## [Your instructions]
The answer should be an exact copy of the lines from the line with "[139,200,228,212] sentence and" through the last line of the entries, and no other lines.

## [Data shown]
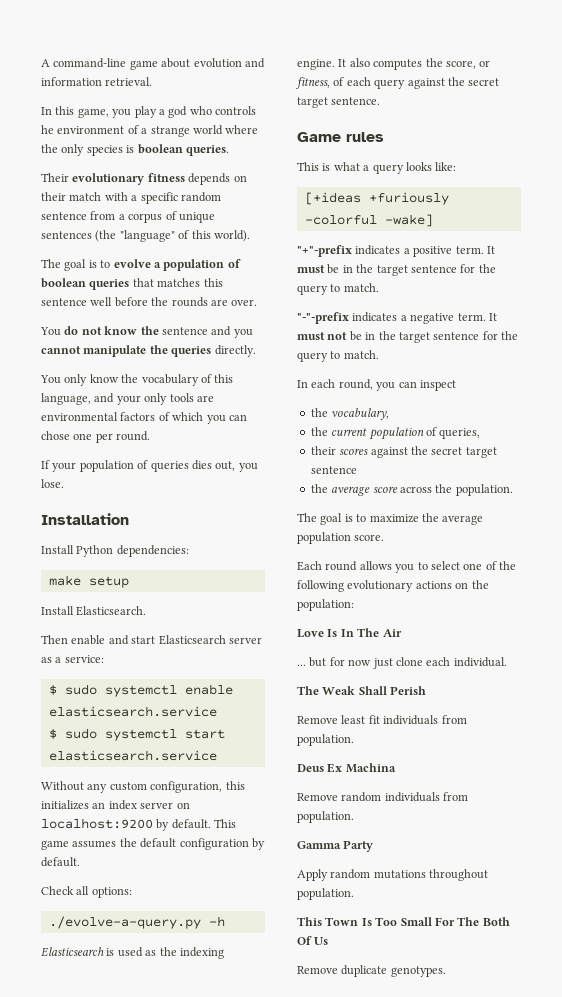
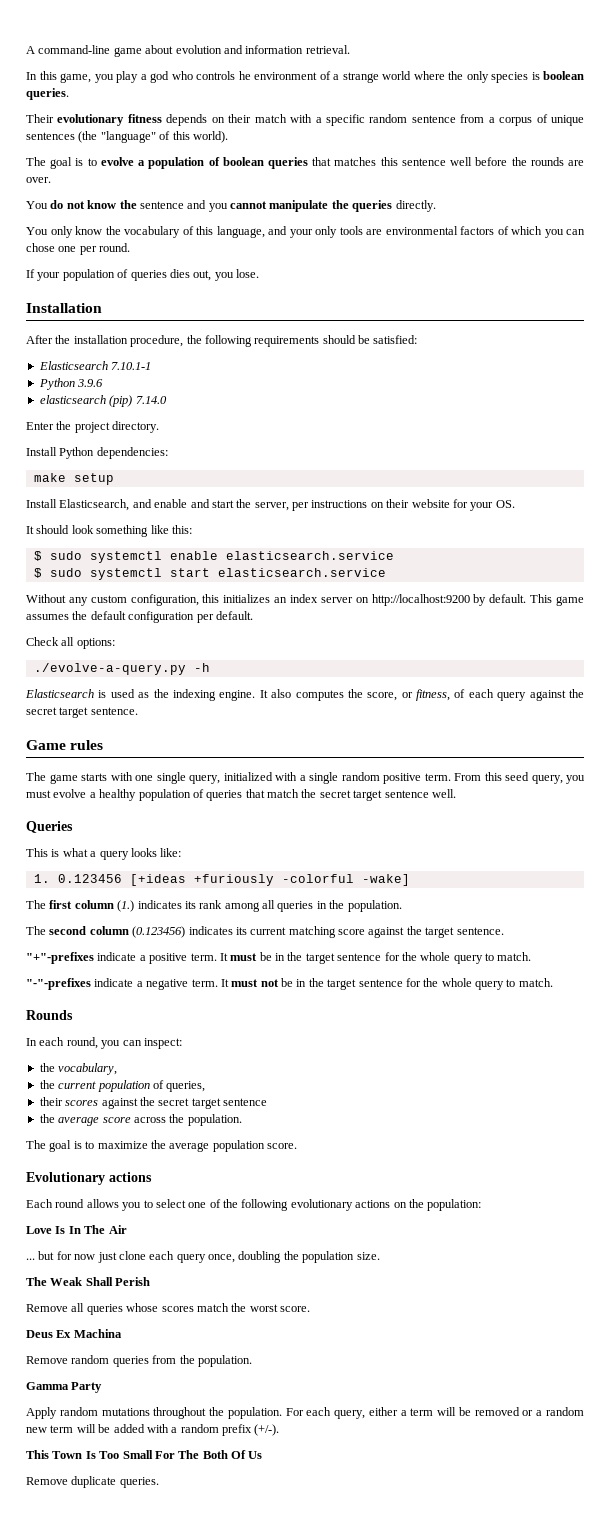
(129, 519) none -> [26,335,418,347] [38,361,152,370] [38,378,104,390] [39,395,167,407] [26,421,160,433] // After the installation procedure, the following requirements should be satisfied: // Elasticsearch 7.10.1-1 // Python 3.9.6 // elasticsearch (pip) 7.14.0 // Enter the project directory.
[76,606,147,616] [41,635,68,644] Elasticsearch. // Then -> [59,499,152,511] Elasticsearch, and
[158,635,262,645] [41,655,104,663] Elasticsearch server as a service: -> [236,499,515,511] [26,525,192,537] the server, per instructions on their website for your OS. // It should look something like this:
[41,818,153,829] localhost:9200 -> [371,594,470,606] http://localhost:9200
[251,838,265,850] by -> [196,614,214,623] per
(384, 137) none -> [26,772,585,784] [26,789,456,801] [26,821,73,833] // The game starts with one single query, initialized with a single random positive term. From this seed query, you must evolve a healthy population of queries that match the secret target sentence well. // Queries
(457, 166) none -> [33,874,122,883] 1. 0.123456
[297,245,401,257] "+"-prefix indicates -> [26,900,402,912] [26,926,504,938] [26,952,137,964] The first column (1.) indicates its rank among all queries in the population. // The second column (0.123456) indicates its current matching score against the target sentence. // "+"-prefixes indicate
[297,283,379,295] [297,312,398,324] query to match. // "-"-prefix indicates -> [420,952,532,964] [26,978,134,990] whole query to match. // "-"-prefixes indicate
[297,350,379,362] query to match. -> [441,978,553,990] [26,1010,73,1020] whole query to match. // Rounds
[419,380,456,391] inspect -> [143,1038,182,1049] inspect:
(385, 537) none -> [26,1172,152,1185] // Evolutionary actions
[453,657,507,667] individual. -> [176,1251,380,1263] query once, doubling the population size.
[341,715,467,725] [297,734,354,746] least fit individuals from population. -> [71,1303,310,1315] all queries whose scores match the worst score.
[384,792,469,802] individuals from -> [112,1355,195,1367] queries from the
[297,888,354,900] population. -> [209,1407,584,1419] [26,1424,280,1436] the population. For each query, either a term will be removed or a random new term will be added with a random prefix (+/-).
[390,966,446,977] genotypes. -> [119,1477,159,1488] queries.

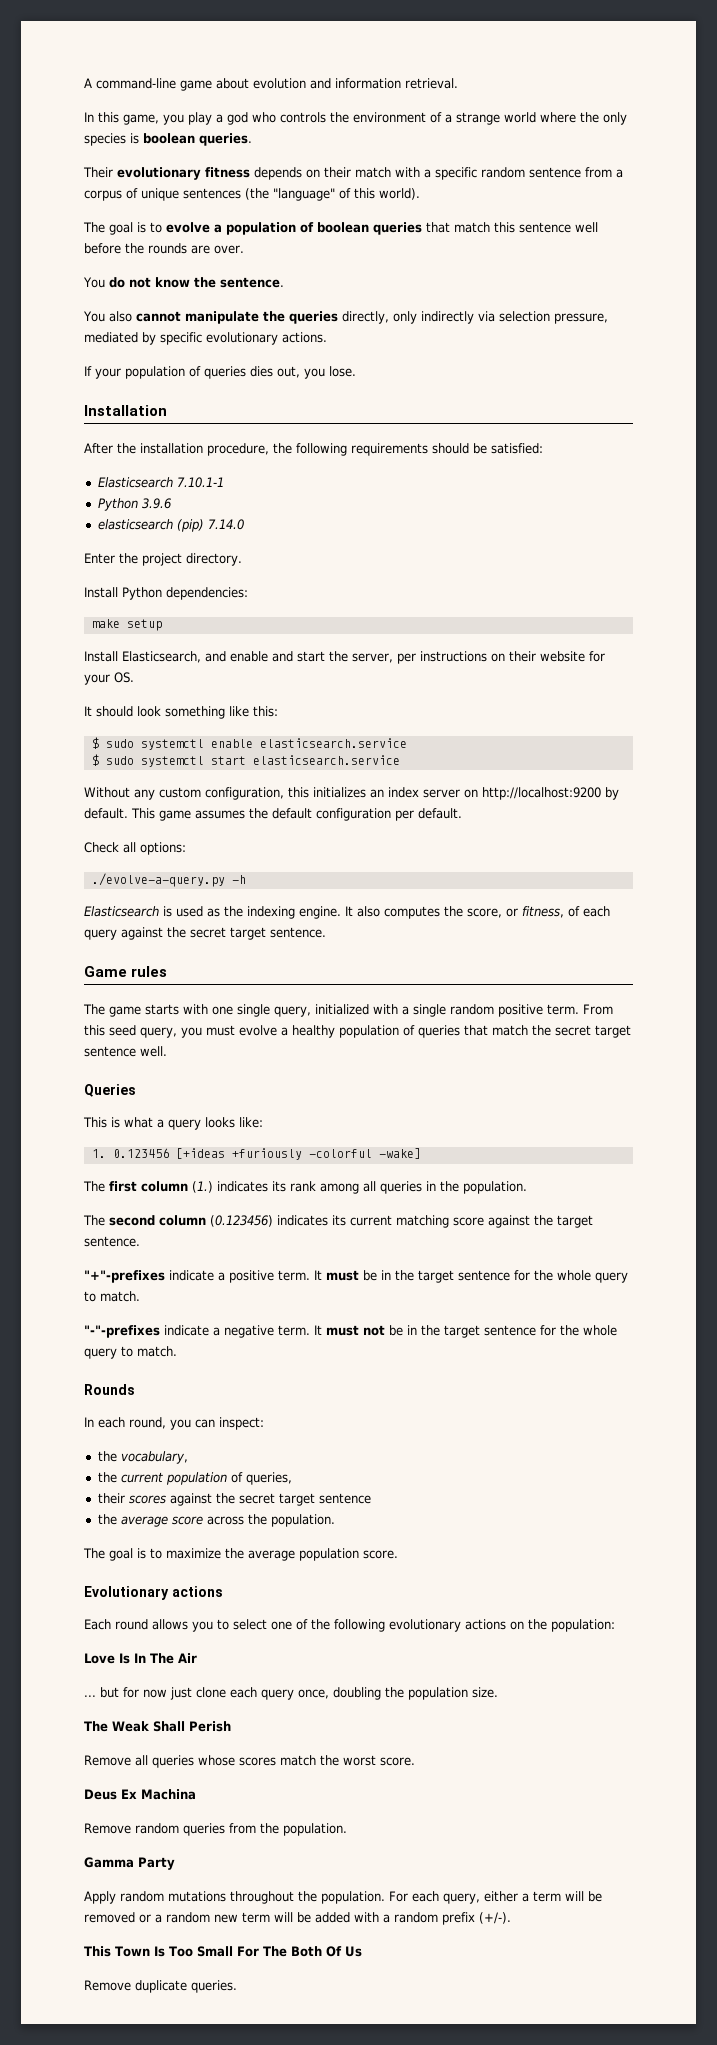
[238,71,251,80] he -> [330,112,349,123] the
[334,157,377,166] matches -> [454,222,490,233] match
[139,200,228,212] sentence and you -> [219,277,284,288] [83,311,132,322] sentence. // You also
[395,200,436,212] [26,226,585,238] [26,243,131,255] directly. // You only know the vocabulary of this language, and your only tools are environmental factors of which you can chose one per round. -> [341,311,608,324] [84,332,327,345] directly, only indirectly via selection pressure, mediated by specific evolutionary actions.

## [Written solution]
[139,200,228,212] sentence and you -> [219,277,284,288] [83,311,132,322] sentence. // You also
[395,200,436,212] [26,226,585,238] [26,243,131,255] directly. // You only know the vocabulary of this language, and your only tools are environmental factors of which you can chose one per round. -> [341,311,608,324] [84,332,327,345] directly, only indirectly via selection pressure, mediated by specific evolutionary actions.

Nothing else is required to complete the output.